- _WORK ITEM_
Scan the data, and whenever a line contains "pbtn", copy it.

- _INPUT MATERIAL_
-- Opening Marker --
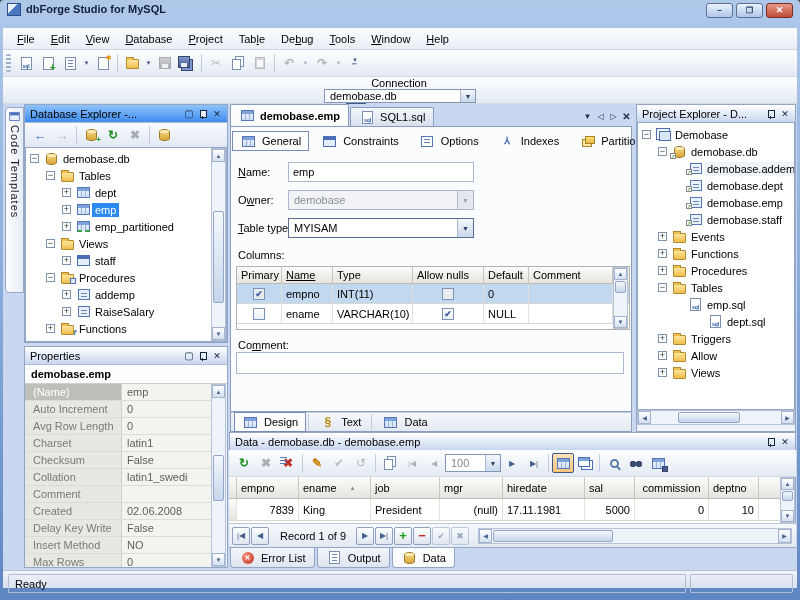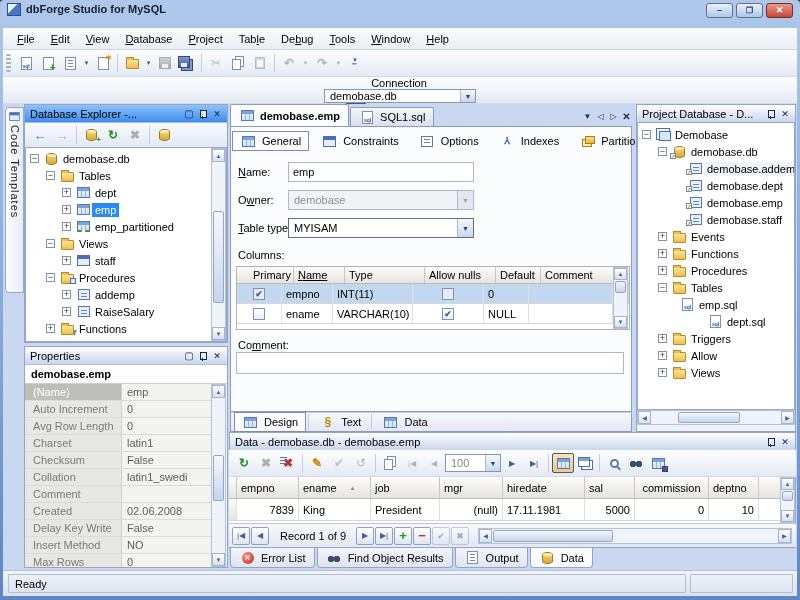--- a/index.html
+++ b/index.html
@@ -666,7 +666,7 @@
 
   <div class="panel" style="left:636px;top:104px;width:160px;height:328px;" data-name="project-explorer-panel">
     <div class="phdr" data-name="project-explorer-header">
-      <span class="ptitle" data-name="project-explorer-title">Project Database - D...</span>
+      <span class="ptitle" data-name="project-explorer-title">Project Explorer - D...</span>
       <span class="pbtn" data-name="panel-pin-icon"></span>
       <span class="pbtn" data-name="panel-close-icon"></span>
     </div>

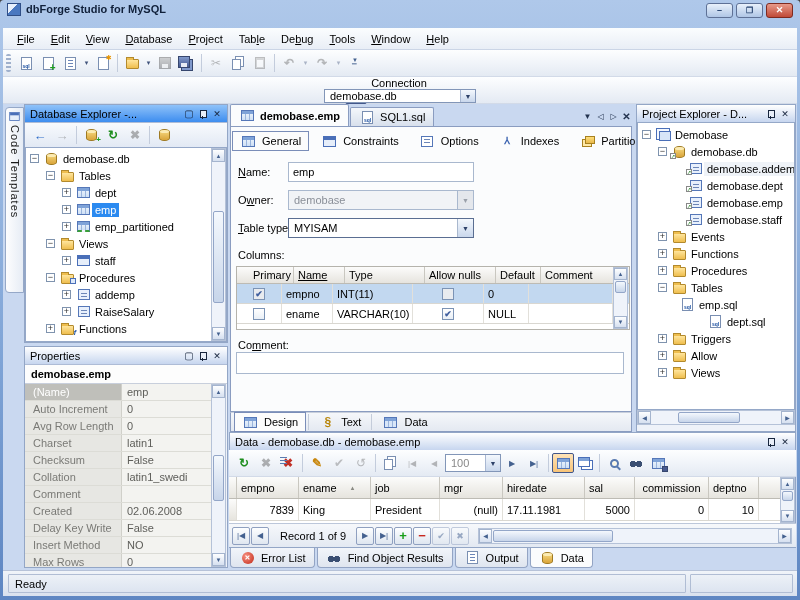--- a/index.html
+++ b/index.html
@@ -600,7 +600,7 @@
 
   <div style="position:absolute;left:236px;top:266px;width:394px;height:64px;border:1px solid #B5B3AC;background:#fff;overflow:hidden;" id="cols-grid" data-name="columns-grid">
       <div class="ghead" data-name="columns-grid-header">
-        <span class="gh" data-name="column-header-primary" style="width: 45px; margin-left: 12px;">Primary</span>
+        <span class="gh" data-name="column-header-primary" style="width: 45px;">Primary</span>
         <span class="gh" data-name="column-header-name" style="width: 51px; text-decoration: underline;">Name</span>
         <span class="gh" data-name="column-header-type" style="width: 80px;">Type</span>
         <span class="gh" data-name="column-header-allow-nulls" style="width: 71px;">Allow nulls</span>

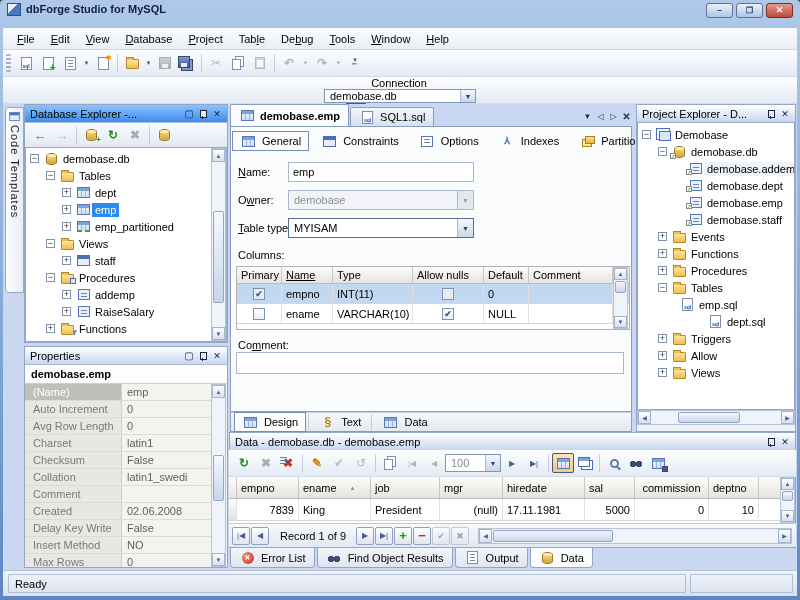--- a/index.html
+++ b/index.html
@@ -747,7 +747,7 @@
         </span>
         <span class="tlabel" data-name="tree-item-label">Tables</span>
       </div>
-      <div class="trow" data-name="project-tree-item-emp-sql" style="padding-left: 28px;">
+      <div class="trow" data-name="project-tree-item-emp-sql" style="padding-left: 36px;">
         <span class="exspacer" data-name="tree-indent-spacer"></span>
         <span class="ico-cell" data-name="sql-file-icon">
           <span class="i-page i-sql"></span>

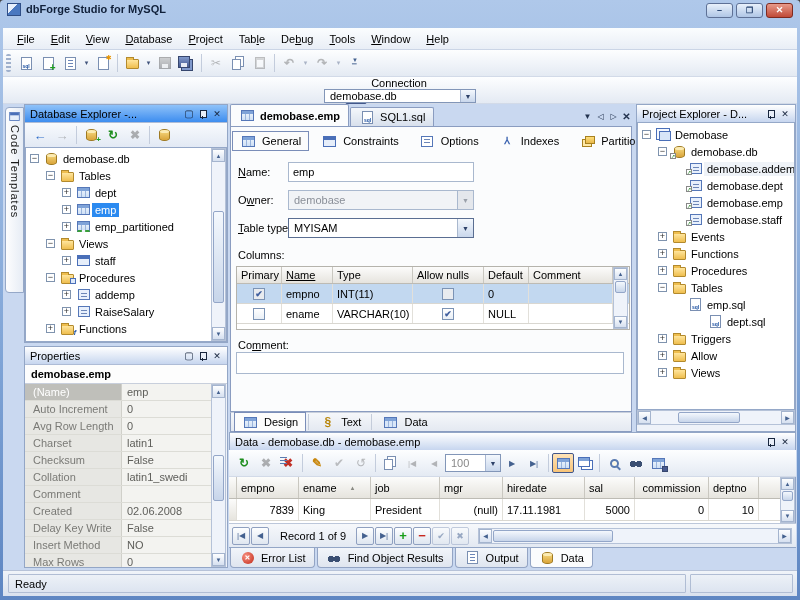--- a/index.html
+++ b/index.html
@@ -929,12 +929,6 @@
         </span>
         <span data-name="dock-tab-label">Error List</span>
       </span>
-      <span class="docktab" data-name="dock-tab-find-object-results">
-        <span class="ico-cell" data-name="find-results-icon">
-          <span class="i-binoc"></span>
-        </span>
-        <span data-name="dock-tab-label">Find Object Results</span>
-      </span>
       <span class="docktab" data-name="dock-tab-output">
         <span class="ico-cell" data-name="output-icon">
           <span class="i-page i-lines"></span>

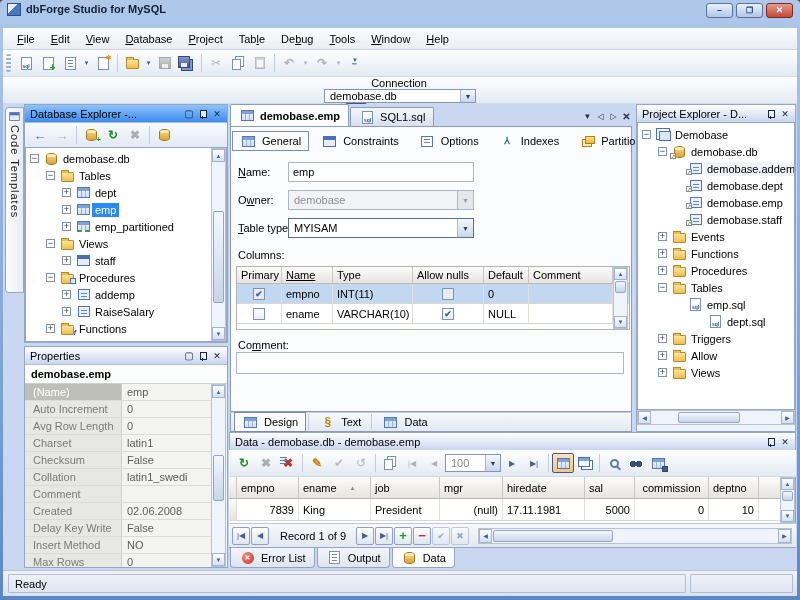--- a/index.html
+++ b/index.html
@@ -209,7 +209,7 @@
   .docktab.active{background:#FBFCFD;}
 
   
-  .statusbar{position:absolute;left:3px;top:570px;right:3px;height:26px;background:linear-gradient(#F0F4F9,#D9E1EE);
+  .statusbar{position:absolute;left:3px;top:570px;right:3px;height:18px;background:linear-gradient(#F0F4F9,#D9E1EE);
              border-top:1px solid #B6C2D8;display:flex;align-items:center;padding-left:48px;}
   .scell{position:absolute;top:3px;height:19px;border:1px solid #B0BDD4;border-radius:1px;display:flex;align-items:center;padding-left:6px;}
 </style>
-- Closing Marker --
- _RESPONSE TO THE TASK_
       <span class="pbtn" data-name="panel-pin-icon"></span>
       <span class="pbtn" data-name="panel-close-icon"></span>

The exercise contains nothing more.